OK, I'm seeing the reports that a *second* communications system (separate from the engine one) was reported to have shut down.
Waiting for more data on this. If it was a hostile takeover of the aircraft, seems the hijackers would have killed the transponder *first*, since the presence and use of the transponder is much better known that the peripheral reporting systems....yet that wasn't shut down for another fifteen minutes.
Ron Wanttaja
Then again, the Wall Street Journal (which originally broke the story) now says, "U.S. investigators suspect Malaysia Airlines Flight 370 flew for hours past the time it reached its last confirmed location, based on an analysis of signals sent through the plane's satellite-communication link designed to automatically transmit the status of onboard systems, according to people familiar with the matter. An earlier version of this article and an accompanying graphic incorrectly said investigators based their suspicions on signals from monitoring systems embedded in the plane's Rolls-Royce PLC engines and described that process."
So, sounds like one system....which apparently kept transmitting on its designed spacing.
Ron Wanttaja
Ha, March 2014 FAA requires Lojack on all civil aircraft beginning April 1, 2014
Tim
Everyday this gets scarier.
I really feel sorry for every family member of anyone who was on this airplane and to all those people aboard when this happened. This is so very sad for so many people and in the future this could be so very very bad for so many more people. May God watch over everyone and not let anything bad happen to anymore people.
Scary
Tony
P.S. I wonder what the fallout from this will be? I am sure things are going to change in someway.
It's been buggin' me for over a week but I finally remembered where I'd seen this before. No one can find the plane because it's submerged intact 300 feet underwater. Whoever did this stole the plot line from Airport '77. Find out who/whom on the plane recently viewed this movie and voila, you have the perpetrator(s). Still got to find it though...underwater.
I have emailed this finding to the Malaysian authorities. They replied with thanks and gratitude and are following up. They said they'll keep me in the loop.

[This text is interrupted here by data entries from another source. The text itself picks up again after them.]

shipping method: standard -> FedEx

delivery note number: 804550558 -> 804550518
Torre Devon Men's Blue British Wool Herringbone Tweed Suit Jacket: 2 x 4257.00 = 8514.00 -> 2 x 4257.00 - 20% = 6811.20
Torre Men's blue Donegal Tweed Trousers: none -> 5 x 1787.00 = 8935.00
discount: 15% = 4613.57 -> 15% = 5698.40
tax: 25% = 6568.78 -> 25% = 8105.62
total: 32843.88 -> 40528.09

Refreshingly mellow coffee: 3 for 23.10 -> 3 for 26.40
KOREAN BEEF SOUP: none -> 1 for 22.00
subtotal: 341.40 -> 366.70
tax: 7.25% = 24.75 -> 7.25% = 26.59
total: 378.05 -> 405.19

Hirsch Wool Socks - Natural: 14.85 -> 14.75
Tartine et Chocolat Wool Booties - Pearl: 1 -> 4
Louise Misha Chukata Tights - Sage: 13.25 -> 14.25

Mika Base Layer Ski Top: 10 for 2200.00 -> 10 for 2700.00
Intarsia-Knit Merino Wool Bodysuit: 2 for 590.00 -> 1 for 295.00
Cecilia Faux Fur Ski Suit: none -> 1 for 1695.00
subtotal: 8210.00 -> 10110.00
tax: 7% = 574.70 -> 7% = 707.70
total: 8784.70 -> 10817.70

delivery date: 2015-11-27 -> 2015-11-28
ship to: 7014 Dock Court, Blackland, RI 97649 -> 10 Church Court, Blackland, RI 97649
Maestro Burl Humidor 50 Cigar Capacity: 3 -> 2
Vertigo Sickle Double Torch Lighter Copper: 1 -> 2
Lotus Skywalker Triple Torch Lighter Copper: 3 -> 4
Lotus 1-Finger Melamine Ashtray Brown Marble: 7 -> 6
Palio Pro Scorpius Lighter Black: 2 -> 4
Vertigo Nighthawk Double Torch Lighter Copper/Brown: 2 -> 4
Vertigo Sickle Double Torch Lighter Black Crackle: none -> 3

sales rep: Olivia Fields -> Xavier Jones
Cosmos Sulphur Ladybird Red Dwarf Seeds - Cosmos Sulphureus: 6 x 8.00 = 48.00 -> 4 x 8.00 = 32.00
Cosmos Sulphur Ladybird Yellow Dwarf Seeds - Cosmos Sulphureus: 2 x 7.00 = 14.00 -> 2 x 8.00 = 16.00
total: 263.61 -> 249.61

http://youtu.be/gZUkfmBCsrE
It seems to me that the nut cases are in full flight, every day as the plane remains missing. Now some people are making a big deal of the pilot having a flight simulator in his home. A charter pilot at our airport yesterday said the co-pilot was suspicious because he was only 27 years old.
I have no inside knowledge, not even much of an educated guess, but I'd bet some money that the plane is on the ocean bottom.
And by the way, please send me your donations. I'll take my minor 90% commission and send the rest on to Tighar and I'm sure they will get started on the search very soon.
Last edited by Bill Greenwood; 03-17-2014 at 03:36 PM.
My guess is a progressive and unknown electrical failure - followed by spatial disorientation of the pilots (lost), no communication or navigation - followed by a controlled crash into the Indian Ocean after the plane ran out of fuel. Like US Airways 1549 (Miracle on the Hudson), the plane remained essentially intact, and sunk to the bottom of the Indian ocean. I know there are a lot (a whole lot) of problems with my guesses, but I cannot grasp the lack of a debris field and it may explain the altitude changes.
Daniel
This is one of the more interesting theories as to what happened. It fits what little is known at this point better than many of the other theories floating around out there.
Indian ocean is a biiiiig body of water, and most of your "down low" search planes are going to be limited in how far out they can go in it. Depending on the Australia/Capetown shipping routes, there wouldn't be many nautical observers, etc.
Basic point is that the size of the debris field is meaningless; the number of observers is too scarce, and the wave action too rough for the size to make a difference. By now, anything waterloggable is under water, and everthing that isn't is scattered way too widely. There's a lot of junk out there. Was on a cruise to Hawaii once, and saw a green suitcase just floating along. Typical merchant ship is not going to heave to in order to gather every bit of trash.
Best bet is a naval ship getting out there quickly enough to detect the signals from the black box.
As to why? My guess is either suicide or a botched hijacking. "Botched" as in unable to navigate the plane, afterwards.